This book if formally forbidden to deadpan and other lovers of first degree.

Warmly recommended to Harry Potter's readers knowing how to read.

THE RECIPE (or how to make a good OOC)

Ingredients:

-Harry Potter

-Hermione Granger

-An entire Weasley family

-Drago Malefoy, supplement Lucius according to the taste you desire

-Professor McGonagall

-Professor Flitwick

-Severus Rogue not too badly injured

-Dumbledore still alive

-James Potter around twenty

-Sirius Black, the same

-Mrs Black's portrait to add some spice

-Voldy without salt

Ingredients to add as you want. (Eventually, the chief recommends one or two Dursley and a skewer of Death Eaters).

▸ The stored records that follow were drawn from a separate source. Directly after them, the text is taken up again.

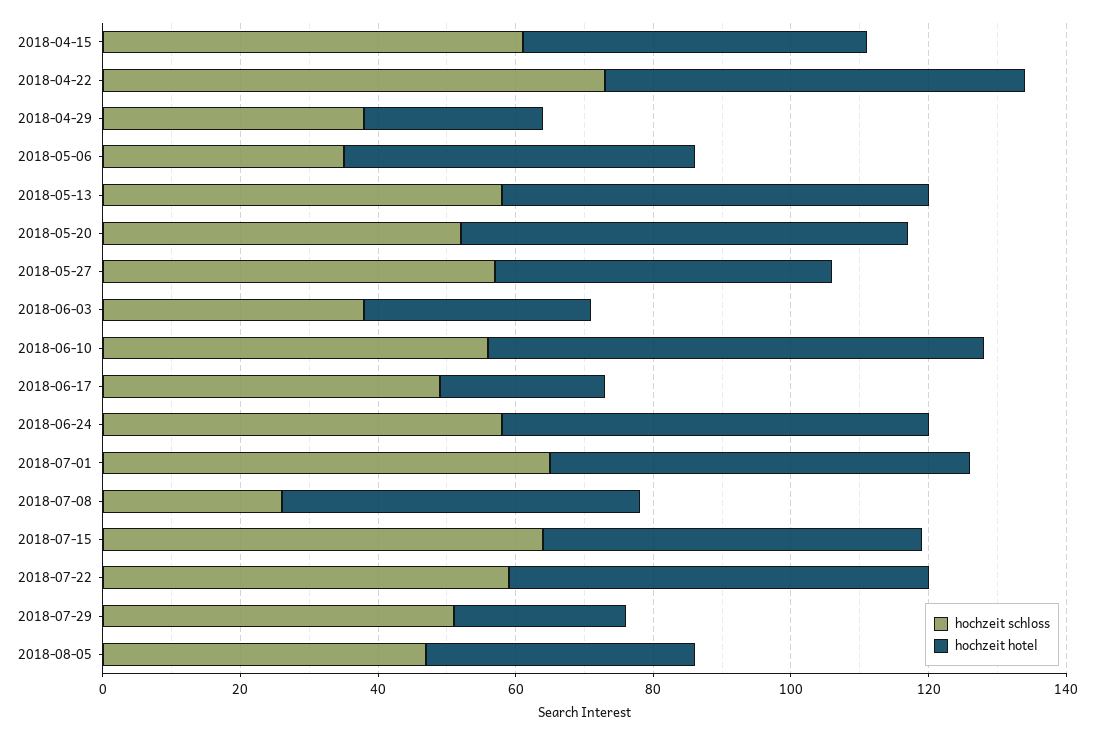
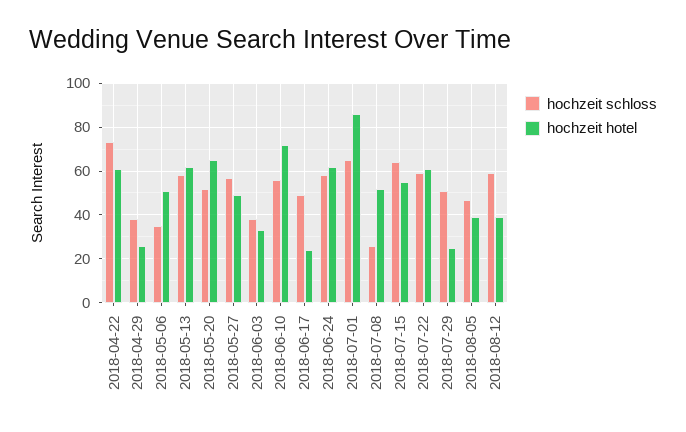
hochzeit schloss, 2018-04-15: 60 -> none
hochzeit hotel, 2018-04-15: 50 -> none
hochzeit hotel, 2018-07-01: 60 -> 85
hochzeit schloss, 2018-08-12: none -> 60
hochzeit hotel, 2018-08-12: none -> 40

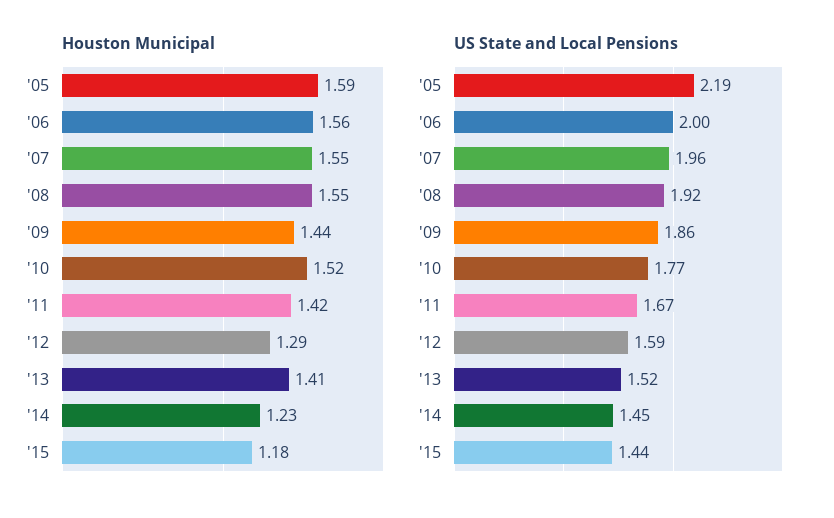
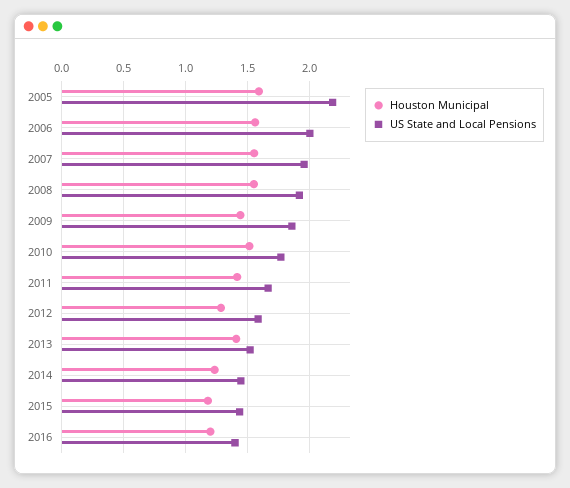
Houston Municipal, 2016: none -> 1.2
US State and Local Pensions, 2016: none -> 1.4

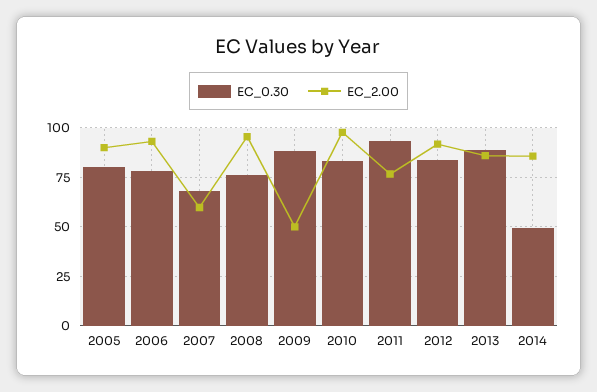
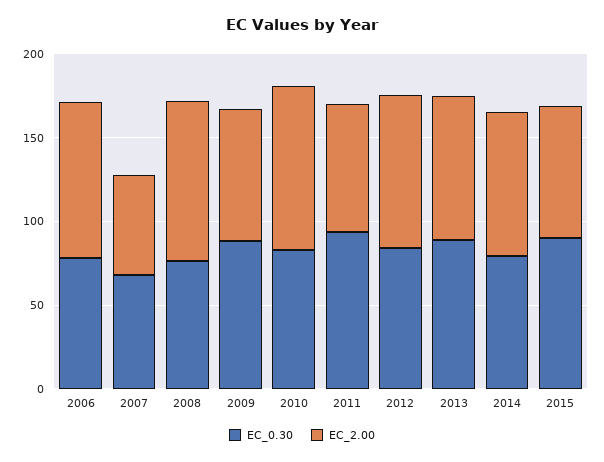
EC_0.30, 2005: 80 -> none
EC_2.00, 2005: 90 -> none
EC_2.00, 2009: 50 -> 80
EC_0.30, 2014: 50 -> 80
EC_0.30, 2015: none -> 90
EC_2.00, 2015: none -> 80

Take a Harry Potter. Boil him during a half hour, then add a character of complaining-blasé-saturninedark-haired one. Add a Hermione Granger and a pinch of tart-ization and red-pink-orange nail polish. In a salad bowl, mix Fred and George Weasley, James Potter and Sirius Black. Extract the humour, replace by SM tendencies in the case of Jamesie and Siri et tendencies to plot against everything and everyone. For Gred and Forge, replace by childishness and fill their pockets with candies. Melt in a great cauldron a Minerva McGonagall, a Filius Flitwick and a Dumbledore. Get McGonagall totally in love of Flitwick, but don't forget to add love for dancing and singing. Turn Dumbledore into a vegetarian, friend with flowers and senile. Toss the rest of the Weasley family, except for Ron, with the Malfoy family and some honey. Have Bill in love with Lucius, get Drago jealous of Ginny and playing Monopoly with Percy. Get Mr & Mrs Weasley very snobs and old-britain with an assortment of cookies and teas from the depths of Peru. Let Voldy marinate with Potty until he becomes a Care-Bear/Sister Theresa, it's your choice. Don't forget to give him one, or two, or thirty plastic surgeries. Add Ron to the Harry-Hermione mixture and change him into a narcissistic, arrogant, condescending jerk who thinks he is the king of all-Hogwarts. Add the common sense zest and a humor wafer only at the end. Don't touch Mrs Black's table.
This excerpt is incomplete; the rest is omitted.